— Exercise goal —
Examine the records below and count how many lines contain the string "need". Give only the number.

— Task input —
= = = = = = =

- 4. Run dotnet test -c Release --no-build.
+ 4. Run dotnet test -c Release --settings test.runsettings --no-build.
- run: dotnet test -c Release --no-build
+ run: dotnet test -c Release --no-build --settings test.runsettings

= = = = = = =

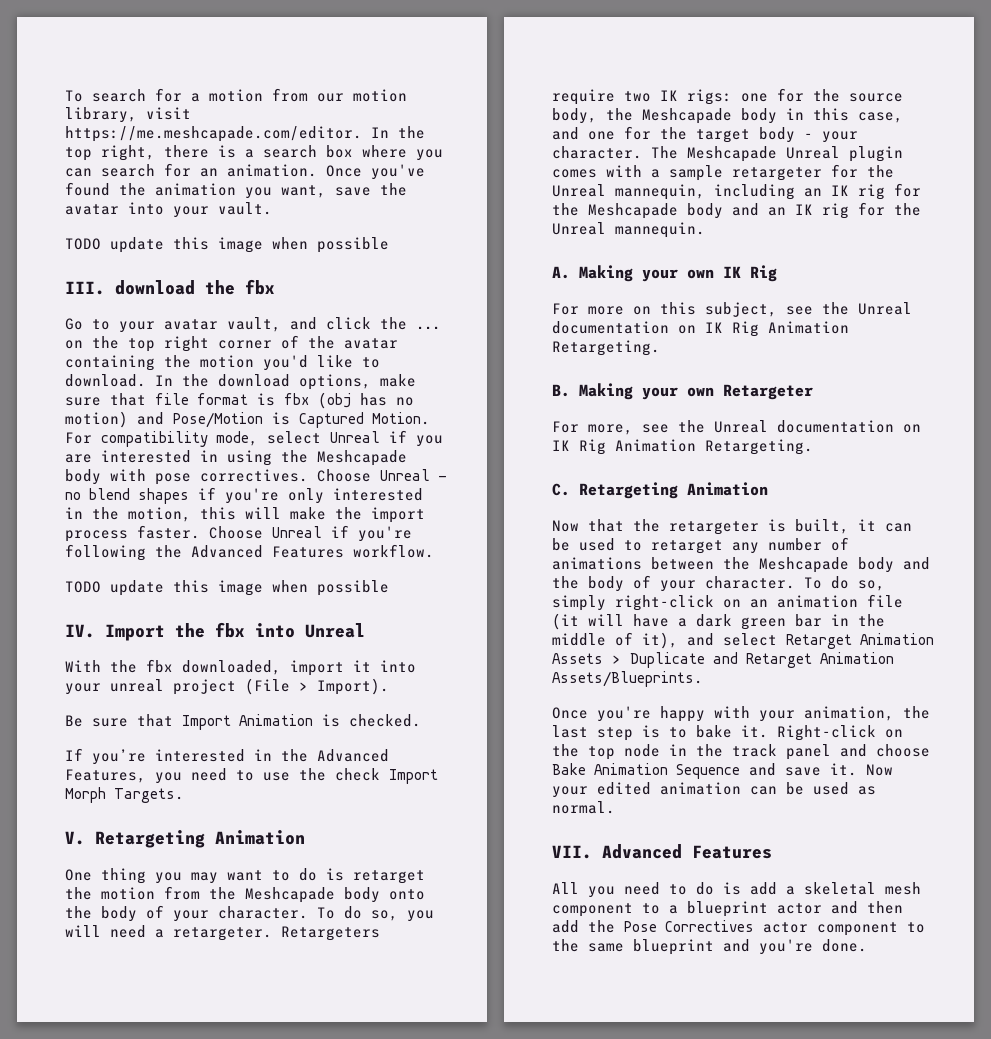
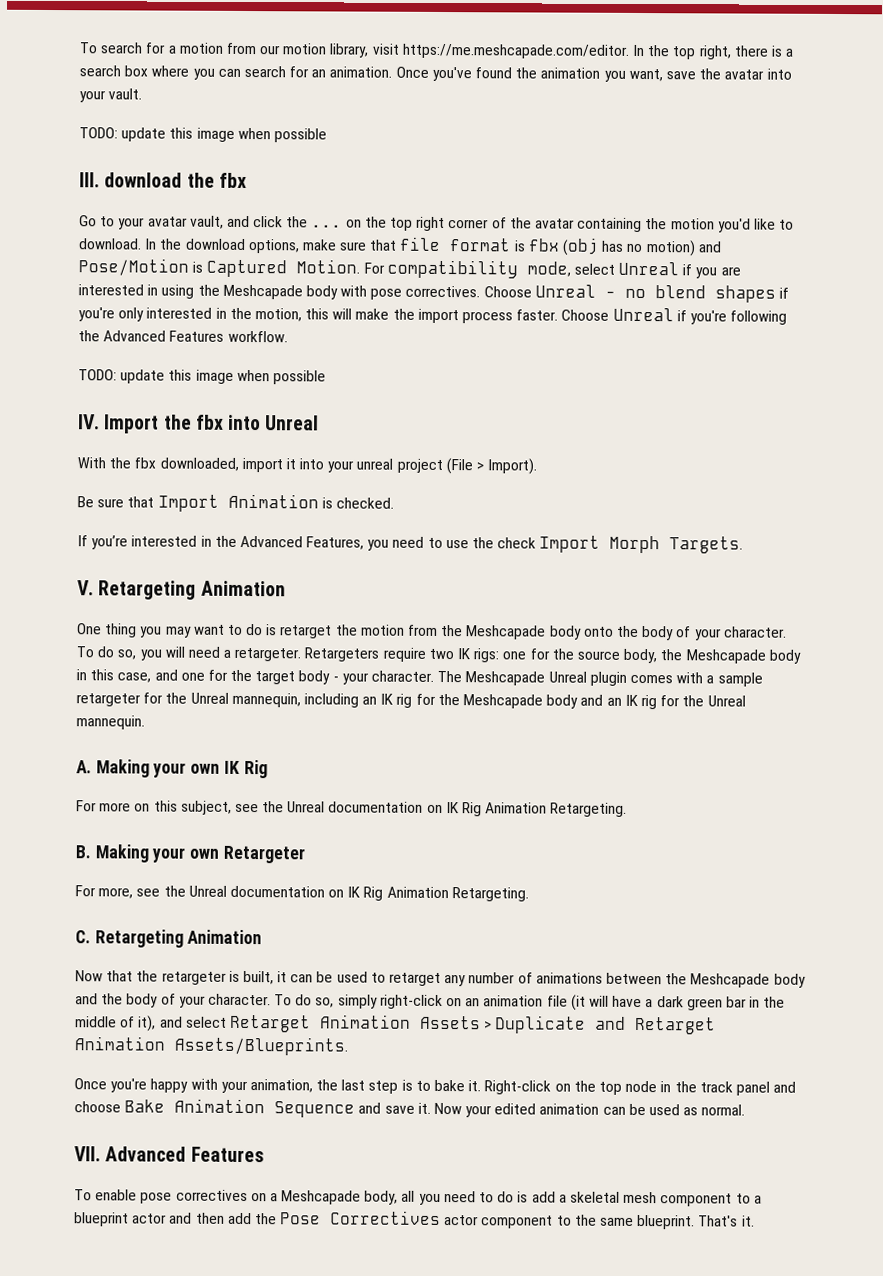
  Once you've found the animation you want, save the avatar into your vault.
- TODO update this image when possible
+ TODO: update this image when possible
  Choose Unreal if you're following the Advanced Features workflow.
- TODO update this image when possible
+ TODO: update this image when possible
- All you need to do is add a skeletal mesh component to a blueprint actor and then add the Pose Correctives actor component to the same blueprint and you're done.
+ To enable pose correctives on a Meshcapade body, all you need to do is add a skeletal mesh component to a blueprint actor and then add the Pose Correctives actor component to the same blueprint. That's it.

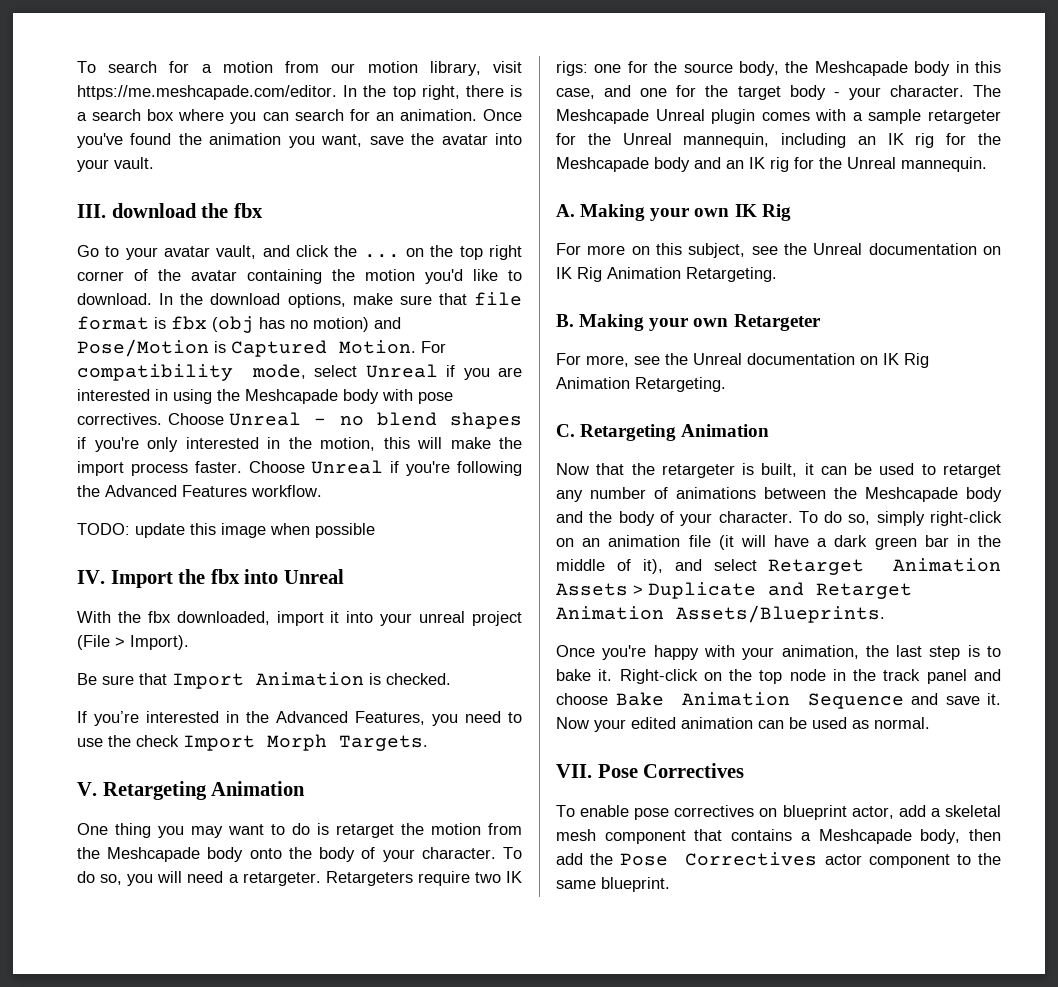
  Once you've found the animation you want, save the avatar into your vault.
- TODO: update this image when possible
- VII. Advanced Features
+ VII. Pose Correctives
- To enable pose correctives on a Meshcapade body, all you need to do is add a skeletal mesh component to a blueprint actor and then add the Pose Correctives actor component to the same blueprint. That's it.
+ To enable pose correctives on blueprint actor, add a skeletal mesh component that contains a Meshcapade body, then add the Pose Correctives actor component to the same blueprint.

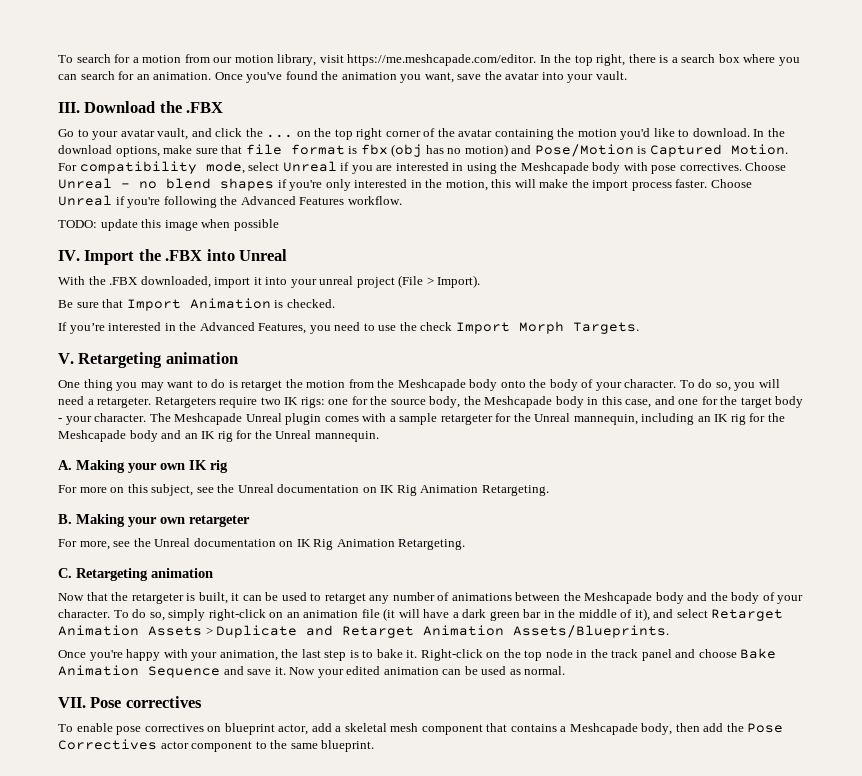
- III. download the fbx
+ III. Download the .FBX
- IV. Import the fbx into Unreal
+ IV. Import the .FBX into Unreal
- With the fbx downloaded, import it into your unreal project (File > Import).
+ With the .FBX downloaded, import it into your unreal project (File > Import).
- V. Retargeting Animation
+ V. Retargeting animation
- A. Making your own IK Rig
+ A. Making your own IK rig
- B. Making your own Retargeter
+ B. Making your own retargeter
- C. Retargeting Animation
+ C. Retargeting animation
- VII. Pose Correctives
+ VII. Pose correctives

= = = = = = =

— Task response —
3